Deus é um ser de poucos amigos. Também não poderia ser diferente. A história da humanidade mostra como a vida foi impiedosa para com os amigos de Deus. Olho para Abraão, aquele que a Bíblia reputa como o pai da fé e vejo um homem desterrado em todos os sentidos. Sem terra, sem apoio familiar, sem amigos e sem os referenciais da sua antiga religiosidade. Se as atenções se voltam para o mais badalado dos nomes da trajetória de Israel, Moises, a situação não muda. Arrancado da comodidade de sua vida de pastor, é lançado no mais tumultuado cenário que alguém poderia ter na sua época. Ser instrumento da libertação de seu povo das garras de um tirano megalomaníaco. Quando pensava que o mais difícil seria tirar os semitas do Egito, descobriu que morreria sem conquistar o seu próprio povo. Só a morte o fez herói.
Lembro-me da letra de uma canção que costumamos entoar em nossos cultos e que diz: “Não existe nada melhor do que ser amigo de Deus...” É verdade, mas suspeito que pelos motivos que não costumamos apreciar. Os amigos de Deus caminham na luz, mas não estão necessariamente seguros. A canção diz “caminhar seguro na luz...”; a experiência de Jeremias fala de um homem que andou na luz, mas que nunca esteve seguro. Perseguido e incompreendido, morreu no exílio.

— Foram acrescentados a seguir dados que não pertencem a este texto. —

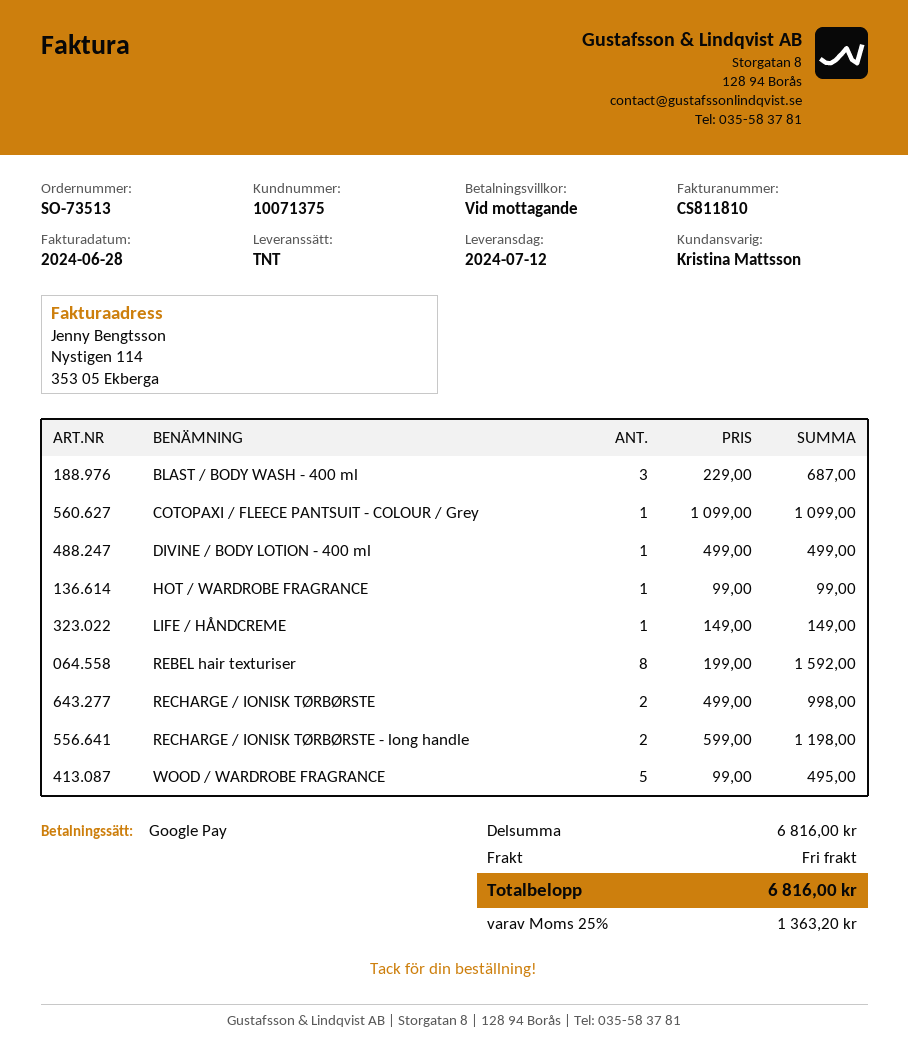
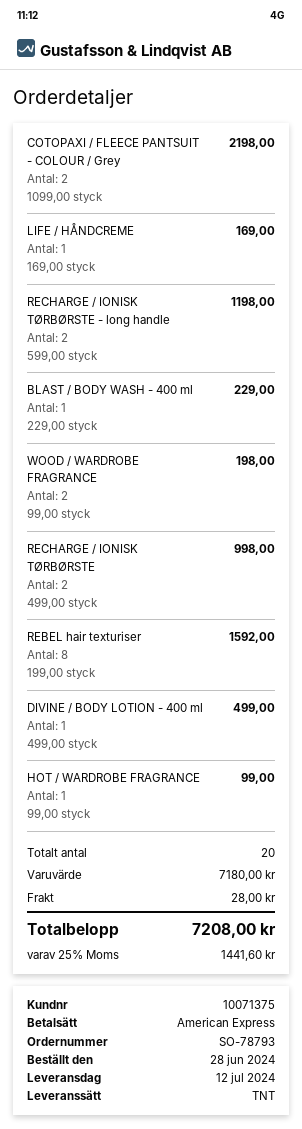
order number: SO-73513 -> SO-78793
payment method: Google Pay -> American Express
BLAST / BODY WASH - 400 ml: 3 x 229.00 = 687.00 -> 1 x 229.00 = 229.00
COTOPAXI / FLEECE PANTSUIT - COLOUR / Grey: 1 x 1099.00 = 1099.00 -> 2 x 1099.00 = 2198.00
LIFE / HÅNDCREME: 1 x 149.00 = 149.00 -> 1 x 169.00 = 169.00
WOOD / WARDROBE FRAGRANCE: 5 x 99.00 = 495.00 -> 2 x 99.00 = 198.00
subtotal: 6816.00 -> 7180.00
shipping: 0.00 -> 28.00
tax: 25% = 1363.20 -> 25% = 1441.60
total: 6816.00 -> 7208.00

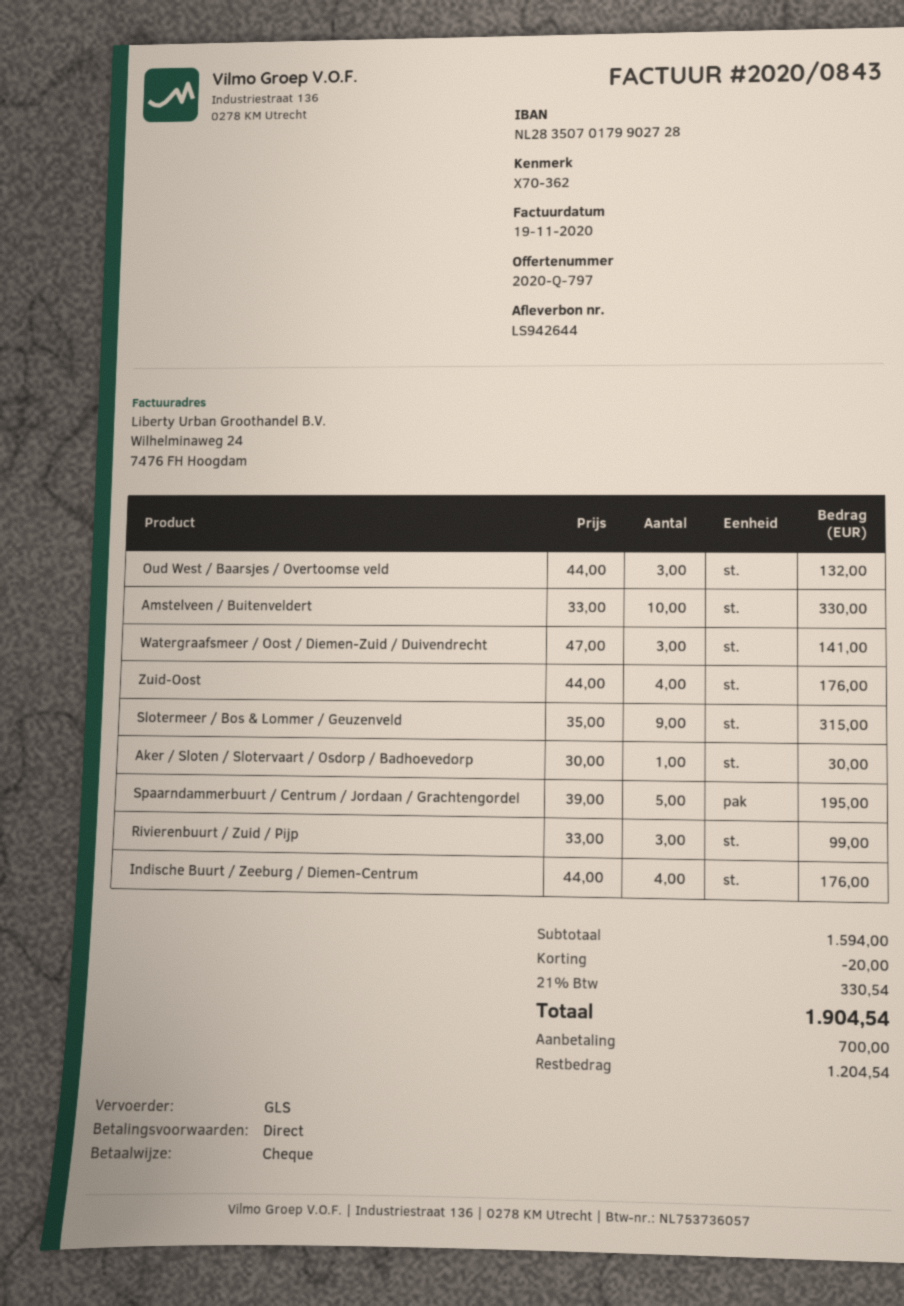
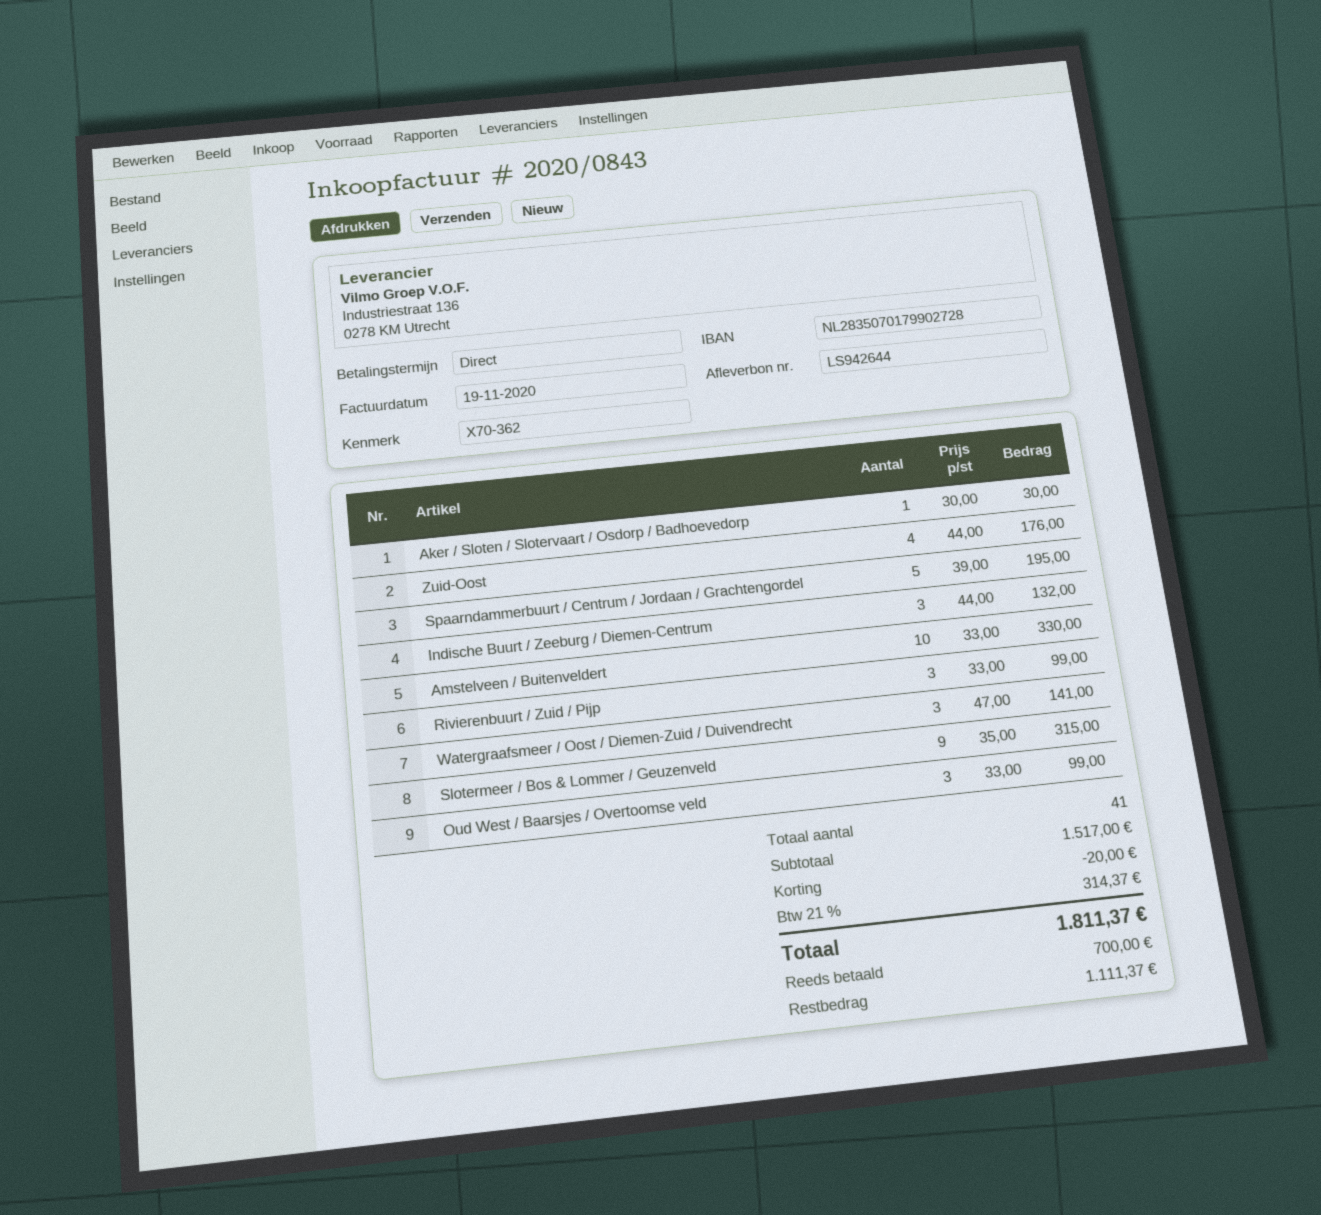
Oud West / Baarsjes / Overtoomse veld: 3 x 44.00 = 132.00 -> 3 x 33.00 = 99.00
Indische Buurt / Zeeburg / Diemen-Centrum: 4 x 44.00 = 176.00 -> 3 x 44.00 = 132.00
subtotal: 1594.00 -> 1517.00
tax: 21% = 330.54 -> 21% = 314.37
total: 1904.54 -> 1811.37
balance: 1204.54 -> 1111.37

Nosso ideal de amizade exige um amigo conivente com nossas mazelas e sempre disposto e pronto a nos socorrer com a maior presteza. Os amigos de Deus nunca tiveram nele um amigo que pusesse panos quentes diante das ruindades praticadas. A correção nunca faltou. A Biblia chega a dizer que uma das provas da nossa filiação a Deus é a forma corretiva com que nos trata.
Por diversas vezes leio clamores desesperados dos amigos de Deus do tipo: “Dá-te pressa em socorrer-me” ou “Até quando Senhor; te esquecerás de mim para sempre?” Deus tem uma estranha mania de ser um amigo presente mas não tornar essa presença ostensiva.
Tereza de Ávila (pintura ao lado) tinha toda a razão quando orou: “Senhor, se é assim como tratas os teus amigos, não admira que tenhas tão poucos”. E eu fico pensando nos pretensos amigos de Deus dos nossos dias. Gente que só se dá bem, gente ‘endinherada’ ou bem postada. Gente com a vida toda bem ajustada e com uma historia de sucesso para contar. Os “amigos” de Deus dos nossos dias são em tão grande número que um desavisado chega a pensar que a mística medieval tinha errado em sua oração.